The Life of a Tomboy in Buenos Aires

La vida Argentina isn’t always easy for my oldest daughter, who loves sports and hates short shorts. Examples of the challenges she faces include the following:

  1. At school, when she befriended her only American classmate, who happened to be a boy, everyone relentlessly teased them about being in love (this is in 3rd grade last year). In Zoe’s class, at least, the girls and boys do not intermix AT ALL socially — even at recess.
  2. Common recess games for girls include one girl pretending to be a boy and the rest trying to catch her and kiss her. Another is to practice their “model walk.” Not surprisingly, Zoe does not find these sorts of activities very engaging.
  3. In computer lab, the girls all try to play an online game where you have to kiss your boyfriend as many times as possible while your father’s head is turned, without getting caught. (Again, 3rd grade last year…my God it starts early.)
  4. We visited the pediatrician (male) last Friday for the girls to complete their physicals so they may participate in PE at school. Zoe did a typical kid slouch at one point during the exam, which led the pediatrician to explain that the only way to cure her poor posture was to enroll Zoe in some sort of modeling class because “when women are around other women, their competitive instincts will kick in and they will throw their shoulders back and stand up straight.” (Yes, I found this solution rather offensive.) I decided to translate this little gem of advice for Zoe after our visit so that she wouldn’t freak out on the spot. (Of course, now I love to tell her that if she doesn’t stand up straight, I will have to enroll her in modeling class, post haste!)
  5. Girls DO NOT play soccer here. It’s a bummer, because Zoe loves soccer. This holds true even at recess, where she can’t play fútbol because a) girls don’t do that; and, b) she would be relentlessly teased about being in love with all of the boys
  6. There is little time for after school sports due to the school schedule, nor are sporting programs horribly common for girls.
  7. She has to wear a pleated skirt to school and for sports. She has adapted, but boy she hated them at first! (She does look adorable though.)
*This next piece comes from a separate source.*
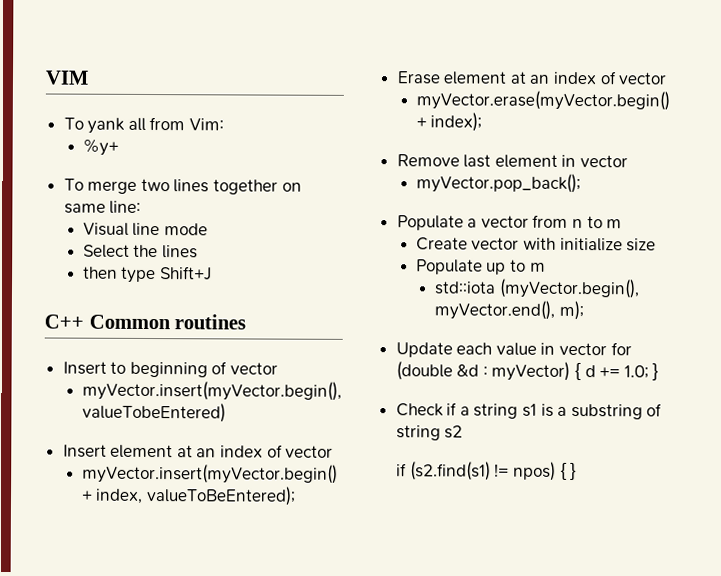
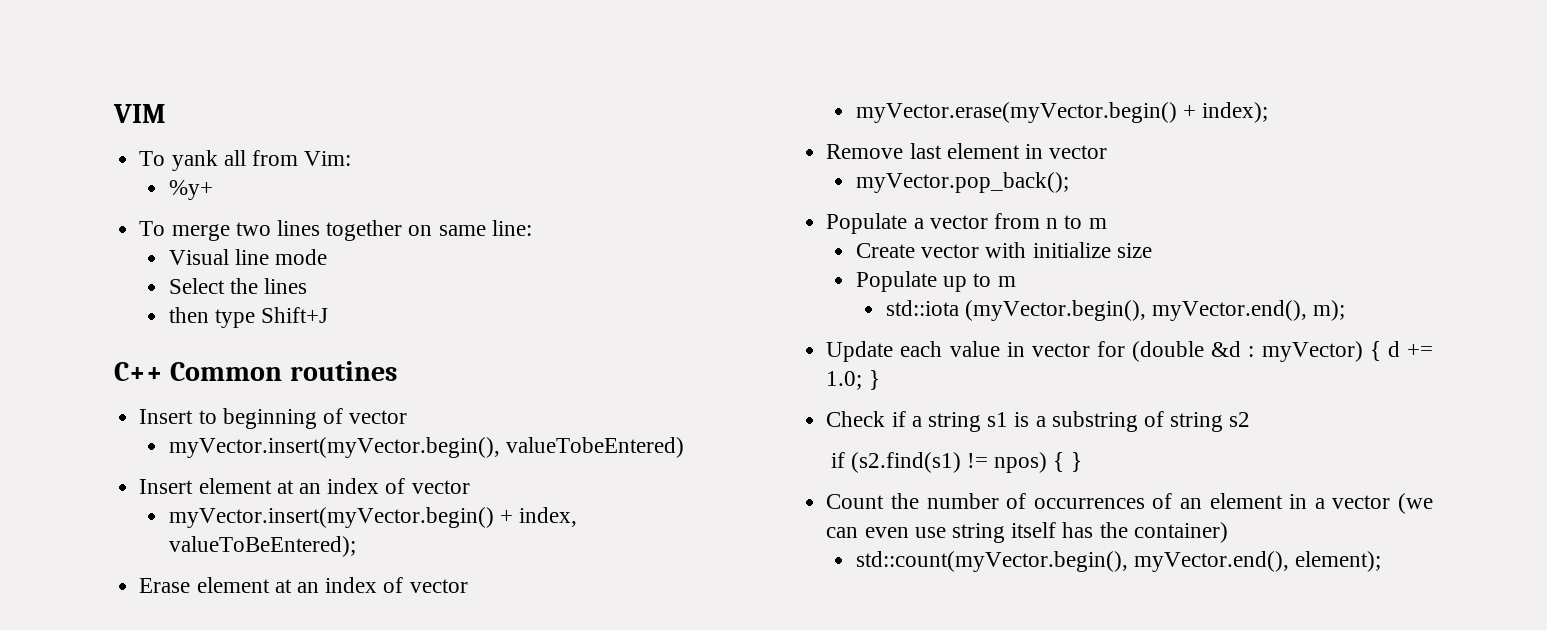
(578, 471) none -> [826,493,1433,514] [826,522,1228,543] [855,551,1382,572] // Count the number of occurrences of an element in a vector (we can even use string itself has the container) // std::count(myVector.begin(), myVector.end(), element);

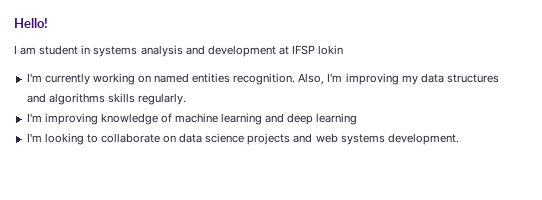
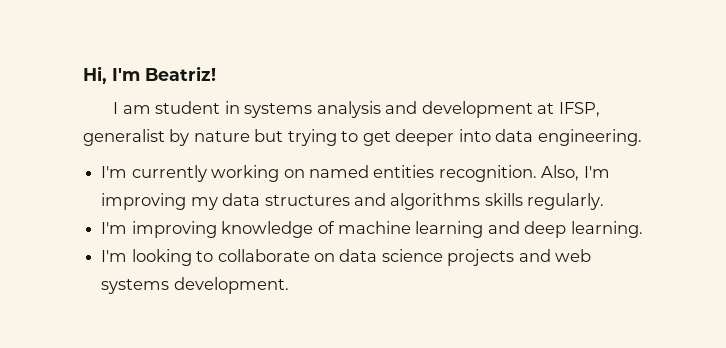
[14,18,48,28] Hello! -> [83,66,216,84] Hi, I'm Beatriz!
[291,45,344,55] IFSP lokin -> [558,102,600,117] [83,129,642,146] IFSP, generalist by nature but trying to get deeper into data engineering.
[316,113,358,125] learning -> [570,221,643,238] learning.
4 Responses to “The Life of a Tomboy in Buenos Aires”

  1. meg

    that is such a bummer about girls not playing soccer. we are the family headed there this summer with 4 kids (2g/2b) and the girls are as athletic (if not more) than the boys! how do you survive? what sports do the girls participate in? ugh! this is not welcome news.
    are there neighborhood rec centers with sports teams my kids can sign up for?

  2. Michele

    Hi Meg! At my daughter’s school, girls 2nd grade and up play field hockey once a week during field day at the elementary school level. I don’t know if they play more often in high school. There are two social clubs that have been recommended to me: Club de Amigos and Club de Ciudades, which have childrens’ sports programs, but not necessarily organized team leagues like we are used to in the United States. Although, having said that, I belive that Club de Ciudades may have a girls softball team.

    Part of the reason we have opted for our new school schedule (the half day of Spanish school and half day of home school) is to have more time for sports. We are going to use this opportunity to sign up the girls for individual lesson types of activities, such as tennis and horseback riding, while we are here because that’s something we probably wouldn’t have time for at home with all of the soccer, baseball, and swimming.

    I also think my older daughter’s class happens to be particularly girly girl. My brother worked last year as an English teacher at a different grade school, and he saw more intermixing of boys and girls at recess on the playground at Zoe’s age group.

    Still, even at its best, the separation of genders begins early here and Argentinian girls do not identify with sportswomen as a norm.

  3. meg

    so very interesting! i guess that is why we travel, right? so we can embrace and enjoy the differences.
    can you tell me what school your girls attend? email me if you don’t want to post it….you should have my email.
    i am still on the fence regarding the school vs. homeschool option. love your idea of tennis and horseback riding….my girls and sons play tennis so that may be a great option for them. we can kick a ball around, shoot baskets and throw a “football” around.
    tennis may be the “sport” we throw our energies into! are there courts readily available and instructores?
    (hey that last word might even be spanish!!)
    thanks so very much for all your insight.
    we are listing our house in about a week. i am a nervous wreck…given the economic turmoil the US is in. keep your fingers crossed that it sells!

  4. Michele


    There are a bunch of tennis clubs here, and I believe that the Club de Amigos and Ciudades both offer tennis lessons as well. We are still in the midst of checking out the tennis, so I don’t have much more information right now. Keep me posted on the house sale…it’s super stressful, even in the best of times! I have my fingers crossed!